======== ENTRIES PROVIDED

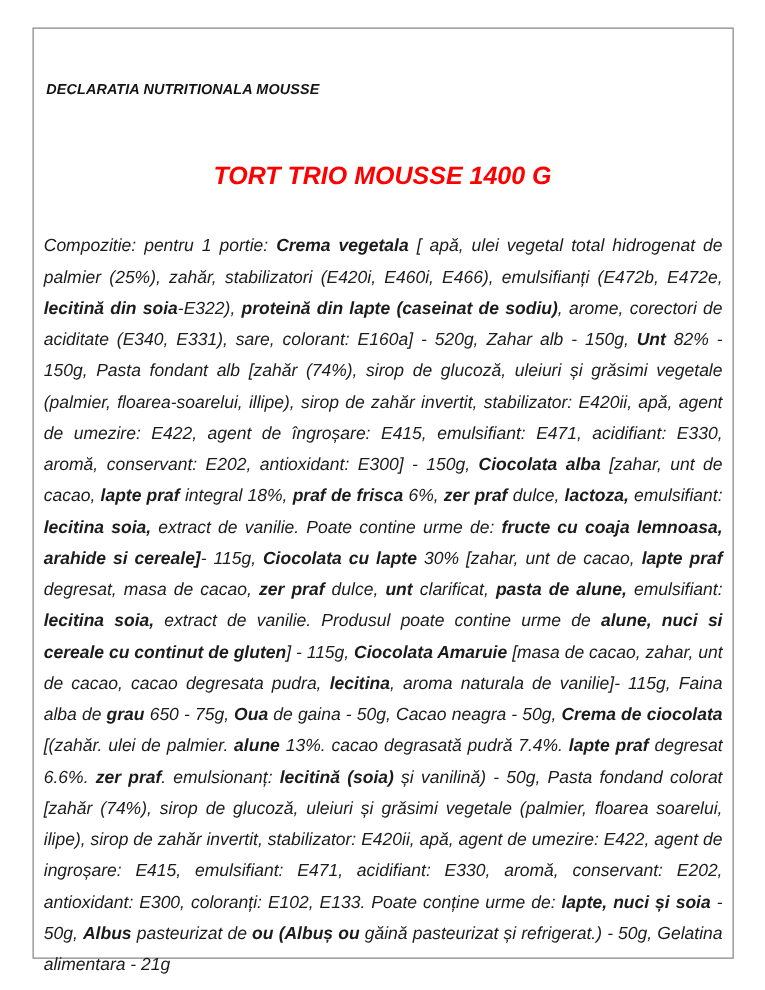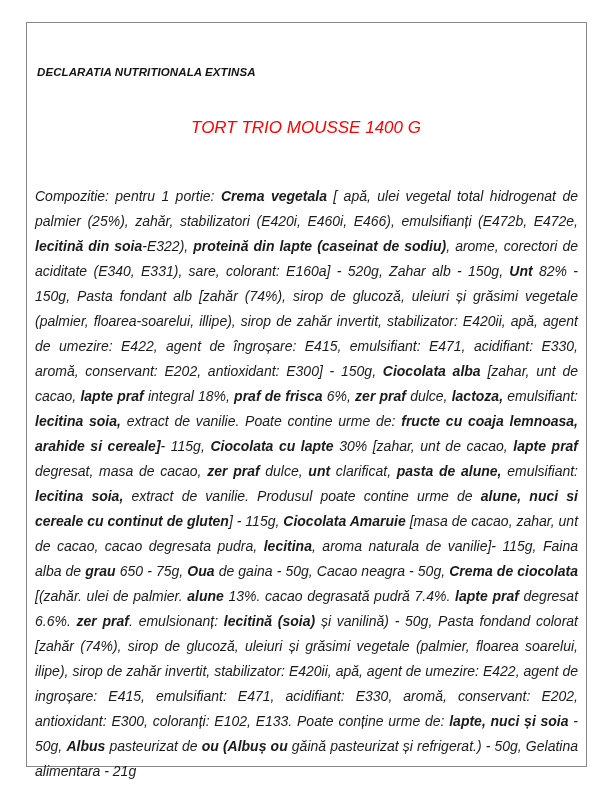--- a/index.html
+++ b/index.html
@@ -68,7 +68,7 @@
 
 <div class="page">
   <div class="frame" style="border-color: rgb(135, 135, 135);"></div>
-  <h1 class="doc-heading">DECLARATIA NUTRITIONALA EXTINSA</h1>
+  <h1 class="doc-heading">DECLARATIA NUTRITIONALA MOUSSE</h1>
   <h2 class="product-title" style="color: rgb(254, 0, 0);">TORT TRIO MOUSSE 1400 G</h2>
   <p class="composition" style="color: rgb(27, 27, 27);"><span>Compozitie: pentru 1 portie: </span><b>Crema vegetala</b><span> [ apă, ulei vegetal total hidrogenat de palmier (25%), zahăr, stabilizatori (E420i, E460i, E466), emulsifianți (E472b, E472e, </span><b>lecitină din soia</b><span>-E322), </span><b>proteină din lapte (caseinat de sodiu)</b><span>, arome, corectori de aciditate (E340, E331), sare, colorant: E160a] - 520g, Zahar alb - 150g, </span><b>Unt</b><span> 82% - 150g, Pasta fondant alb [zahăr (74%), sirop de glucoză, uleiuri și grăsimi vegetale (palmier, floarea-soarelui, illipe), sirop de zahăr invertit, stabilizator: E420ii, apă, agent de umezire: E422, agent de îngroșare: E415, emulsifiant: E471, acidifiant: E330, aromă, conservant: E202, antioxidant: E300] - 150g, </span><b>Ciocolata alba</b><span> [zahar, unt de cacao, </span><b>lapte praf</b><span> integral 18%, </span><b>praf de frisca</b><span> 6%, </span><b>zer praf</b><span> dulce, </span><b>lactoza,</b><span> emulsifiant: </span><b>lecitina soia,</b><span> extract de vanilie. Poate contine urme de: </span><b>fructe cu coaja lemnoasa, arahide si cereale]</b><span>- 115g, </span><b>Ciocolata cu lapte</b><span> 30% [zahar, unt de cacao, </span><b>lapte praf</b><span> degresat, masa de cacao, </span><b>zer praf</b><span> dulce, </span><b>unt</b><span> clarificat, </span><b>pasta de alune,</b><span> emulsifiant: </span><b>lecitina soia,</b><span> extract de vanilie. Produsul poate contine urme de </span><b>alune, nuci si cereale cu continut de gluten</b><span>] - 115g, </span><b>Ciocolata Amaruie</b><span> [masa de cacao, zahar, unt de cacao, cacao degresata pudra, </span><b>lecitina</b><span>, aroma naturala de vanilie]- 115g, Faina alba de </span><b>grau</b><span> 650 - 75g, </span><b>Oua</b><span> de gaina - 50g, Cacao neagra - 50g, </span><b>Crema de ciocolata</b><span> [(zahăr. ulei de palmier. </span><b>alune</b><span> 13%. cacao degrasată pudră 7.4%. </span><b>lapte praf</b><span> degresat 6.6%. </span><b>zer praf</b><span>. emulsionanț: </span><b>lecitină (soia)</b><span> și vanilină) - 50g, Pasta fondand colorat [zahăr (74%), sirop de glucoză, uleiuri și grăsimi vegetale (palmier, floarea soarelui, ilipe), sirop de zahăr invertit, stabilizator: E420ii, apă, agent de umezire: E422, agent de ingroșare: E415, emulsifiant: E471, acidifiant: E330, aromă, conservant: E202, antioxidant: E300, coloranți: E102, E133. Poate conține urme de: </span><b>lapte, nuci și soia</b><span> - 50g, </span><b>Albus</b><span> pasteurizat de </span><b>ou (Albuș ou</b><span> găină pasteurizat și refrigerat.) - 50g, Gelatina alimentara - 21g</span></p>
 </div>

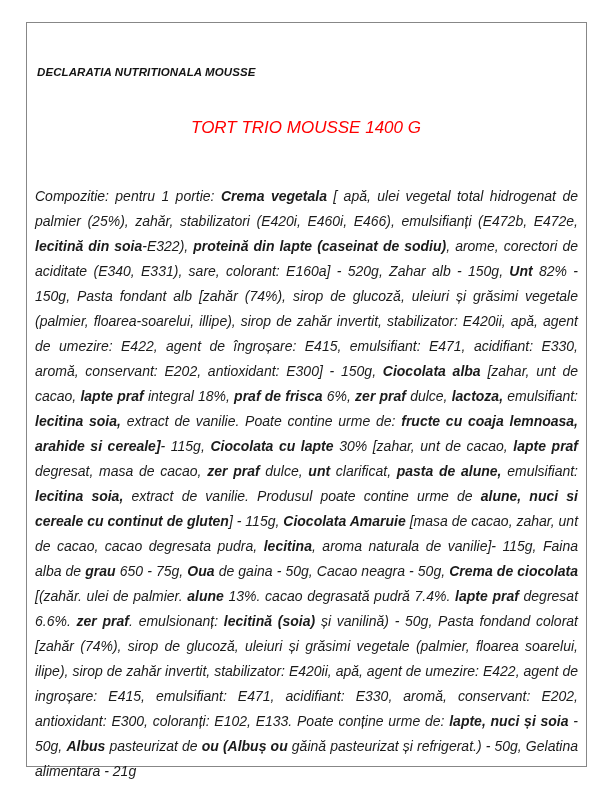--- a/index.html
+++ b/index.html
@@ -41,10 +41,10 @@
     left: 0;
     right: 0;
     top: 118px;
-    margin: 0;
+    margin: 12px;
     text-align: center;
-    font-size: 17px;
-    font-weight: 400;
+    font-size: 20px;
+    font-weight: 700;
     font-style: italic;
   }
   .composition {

================
======== ENTRIES PROVIDED

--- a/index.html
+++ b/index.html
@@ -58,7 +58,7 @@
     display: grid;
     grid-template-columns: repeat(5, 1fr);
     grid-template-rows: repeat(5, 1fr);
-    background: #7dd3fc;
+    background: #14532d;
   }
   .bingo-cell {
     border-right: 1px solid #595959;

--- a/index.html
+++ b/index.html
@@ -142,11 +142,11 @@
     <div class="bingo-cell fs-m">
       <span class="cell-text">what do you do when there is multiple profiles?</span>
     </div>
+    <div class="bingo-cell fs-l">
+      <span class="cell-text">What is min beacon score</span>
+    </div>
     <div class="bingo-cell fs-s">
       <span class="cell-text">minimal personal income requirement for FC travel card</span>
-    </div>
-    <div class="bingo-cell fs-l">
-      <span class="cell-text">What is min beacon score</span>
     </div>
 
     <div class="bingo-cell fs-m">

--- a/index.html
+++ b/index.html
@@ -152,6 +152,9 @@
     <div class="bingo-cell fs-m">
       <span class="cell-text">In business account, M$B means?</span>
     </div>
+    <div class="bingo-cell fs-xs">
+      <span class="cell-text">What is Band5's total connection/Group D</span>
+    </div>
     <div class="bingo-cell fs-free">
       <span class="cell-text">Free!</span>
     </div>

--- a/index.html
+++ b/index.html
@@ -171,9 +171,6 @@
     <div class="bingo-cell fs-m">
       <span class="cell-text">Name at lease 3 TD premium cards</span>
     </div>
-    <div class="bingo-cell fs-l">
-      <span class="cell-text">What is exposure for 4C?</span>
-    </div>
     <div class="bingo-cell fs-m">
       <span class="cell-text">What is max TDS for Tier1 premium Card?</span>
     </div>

================

The answer must be every line of the listing that holds the word "template".

     grid-template-columns: repeat(5, 1fr);
     grid-template-rows: repeat(5, 1fr);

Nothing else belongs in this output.